Пронеслись в оконце новостройки окраины, зона отдыха с мутным озерцом и деревянными, крашенными под мухоморы грибками, зарябило мелколесье, проплыли увязающие в придорожной топи замшелые болотные сосенки, пригорок с картофельным полем, далекая деревенька, забытый богом трактор - один из тех, что нередко встречаются на обочинах российско-советских дорог...
Притормозил. Места были знакомые, до армии не раз приезжал сюда развеяться - на лоне, так сказать. Вышел на лужок, узрев привычный ориентир прошлых пикников - здоровенный дуплистый дуб с узловато струящимися к земле жилами вековой коры. Постоял, глубоко, как и любой горожанин, дыша воздухом, настоянным на хвое, травах и мхах. Сентябрь. Редкие листики на оголенных осинах, трепещущие в прощально-теплой синеве неба, обреченная тишина осеннего леса. Надо же, скоро зима. А как лето прошмыгнуло, и не заметил в подвале конторы и в яме гаража. А может... уехать куда-нибудь и жить в глуши, в лесу? Без затей, без сутолоки... Нет. Я дитя большого города. И во мне вирусы этого города. Выделяют вирусы токсины, отравляют меня, привыкшего к такому хроническому отравлению, и стоит ли излечиваться от своей болезни, когда столько антител накопилось? Это те, кто из леса в город попадает, бегут обратно, больные, оглушенные, подавленные, не приемлющие нашей привычной хвори, а мы без нее не можем, как курильщики без табака.

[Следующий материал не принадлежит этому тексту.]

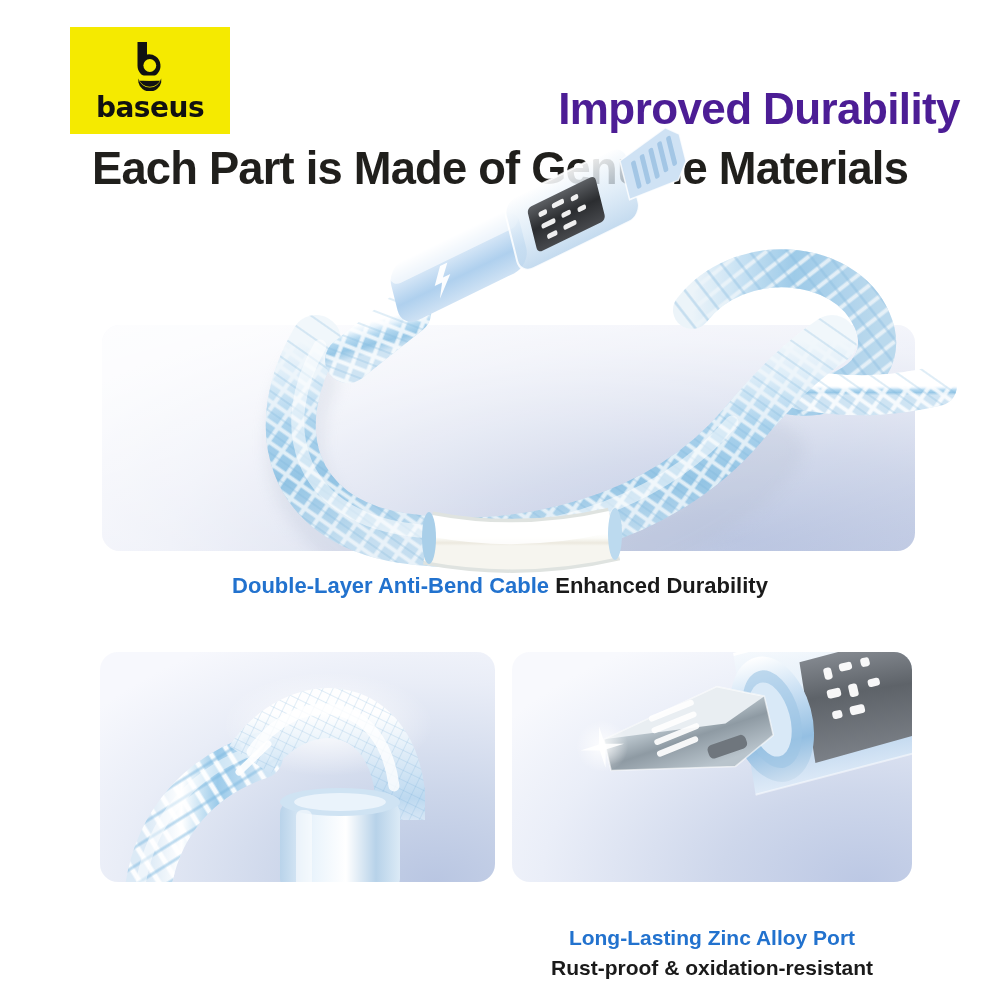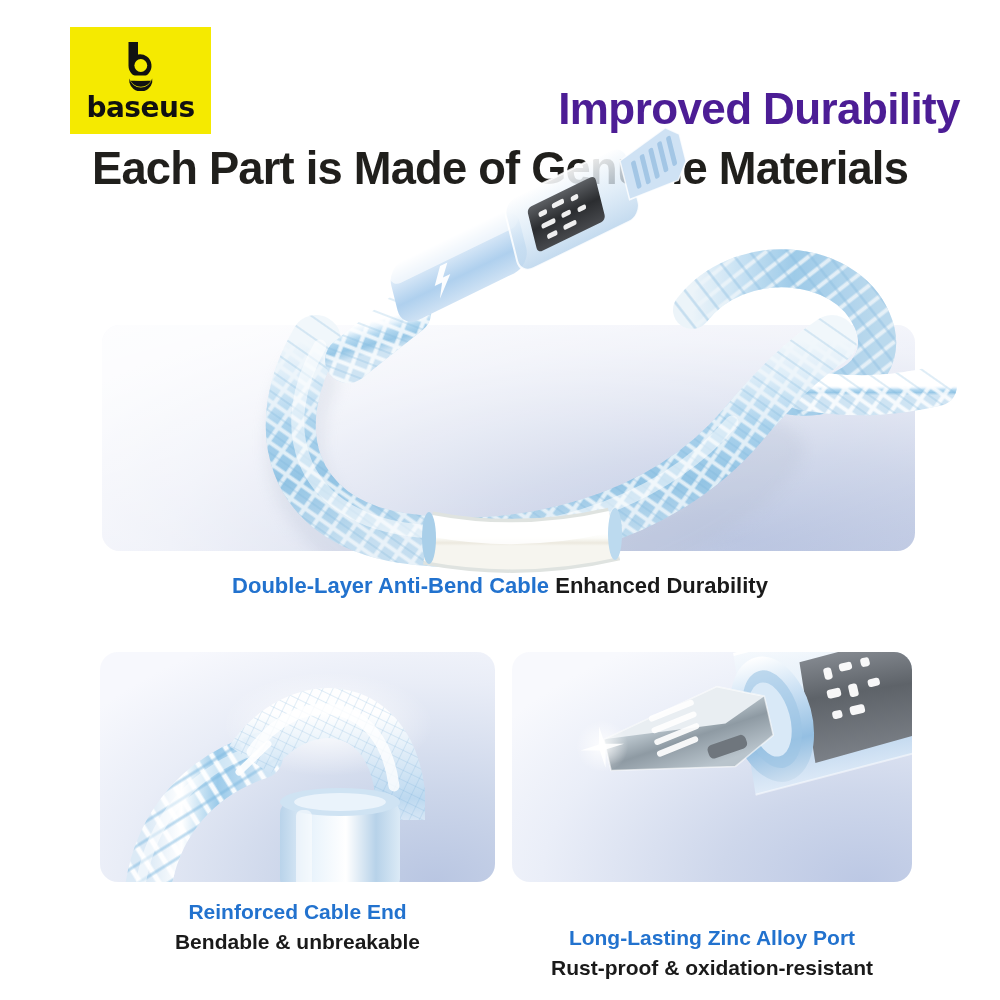"baseus" .logo-badge { width: 141px -> 160px }
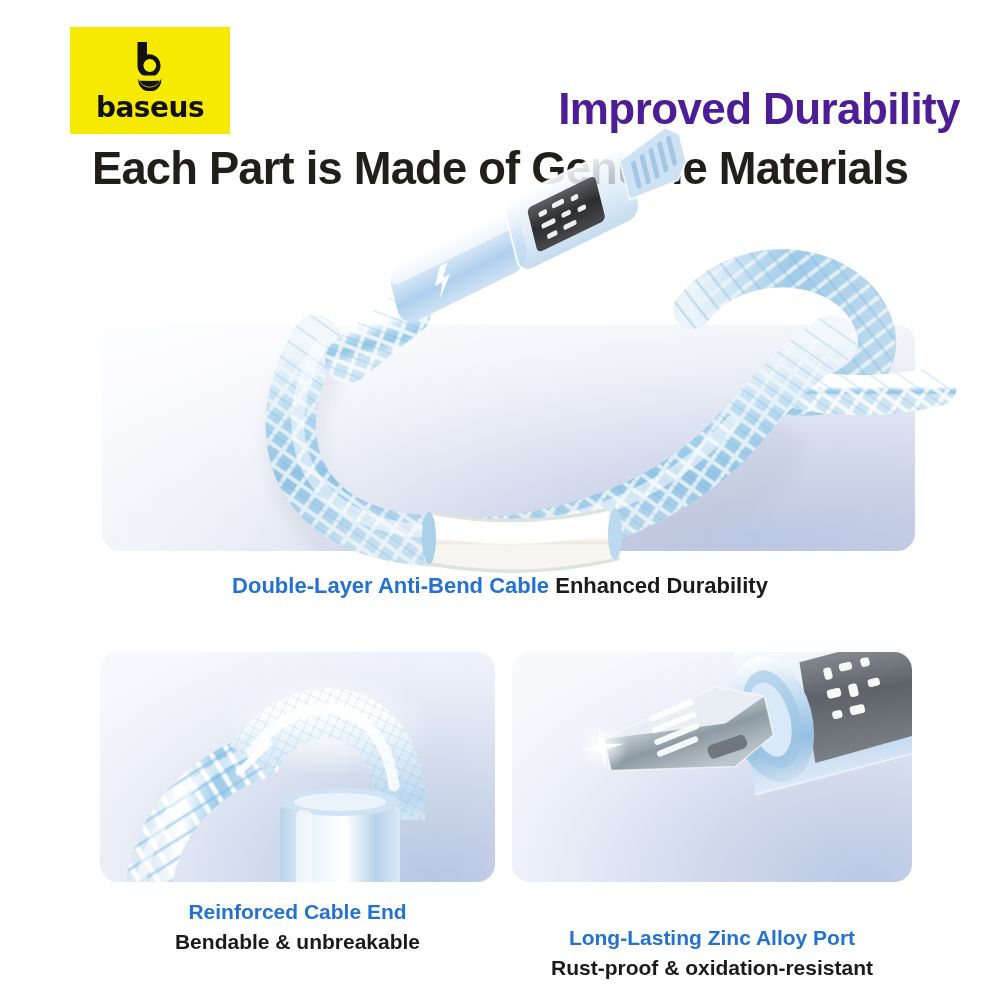"Reinforced Cable End" div.caption-block { html: <div> <div>Reinforced Cable End</div> <div>Bendable &amp; unbreakable</div> </div> -> none }
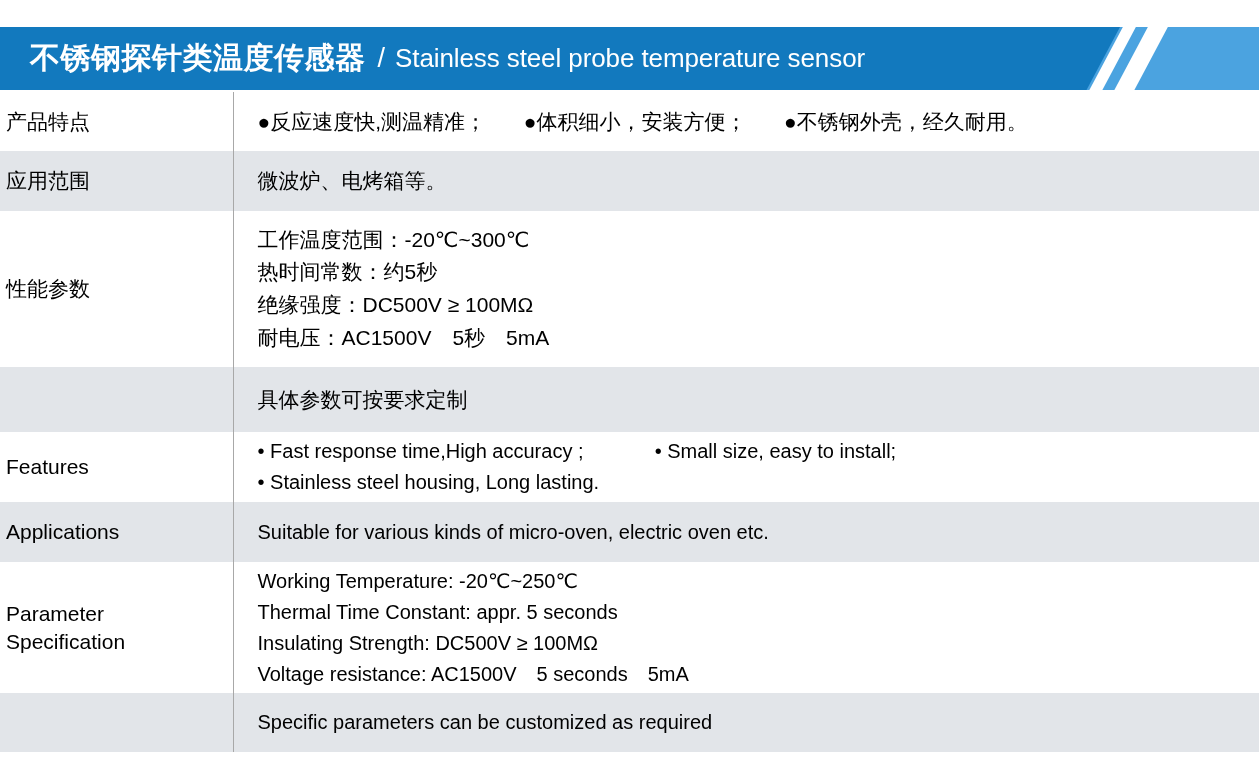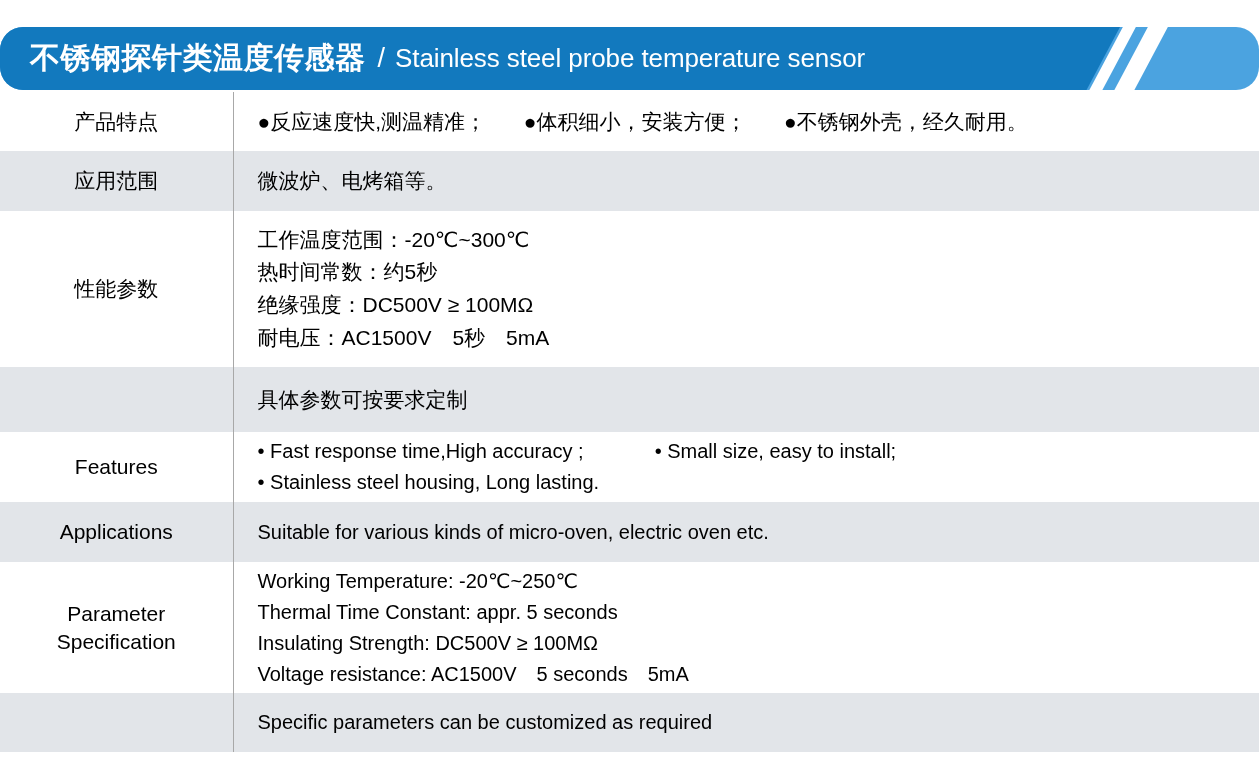"不锈钢探针类温度传感器" .banner { border-radius: 23px -> none }
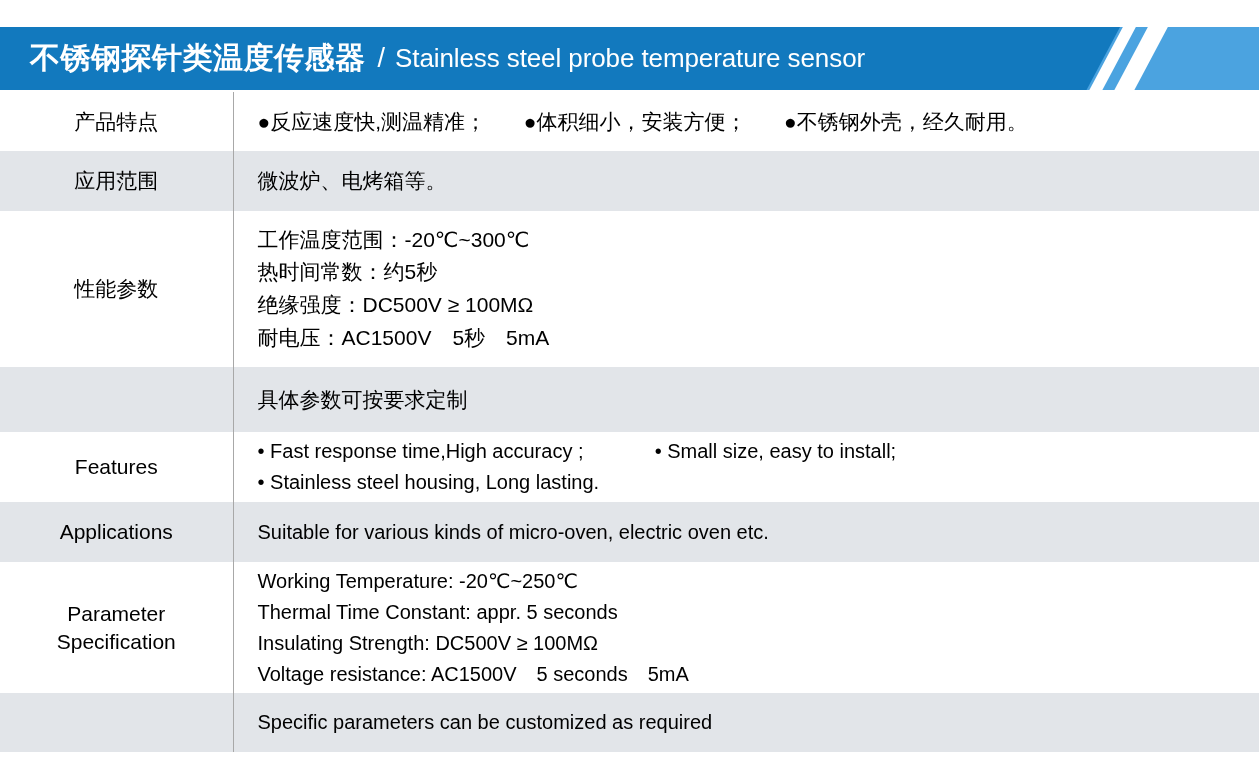"产品特点" td.label-cell { text-align: center -> left }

Я расчехлил пехотную лопатку, подцепил пласт дерна, сунул под него коробку. Потоптался, затрамбовывая почву и пугливо оглядываясь... Ну-с, часть грехов захоронили. Может, и "Волгу" на четвертой передаче в болото спровадить? Жалко...
Теперь куда? К Михаилу рано. Прикинул, какая на мне одежка, - сойду за иностранца?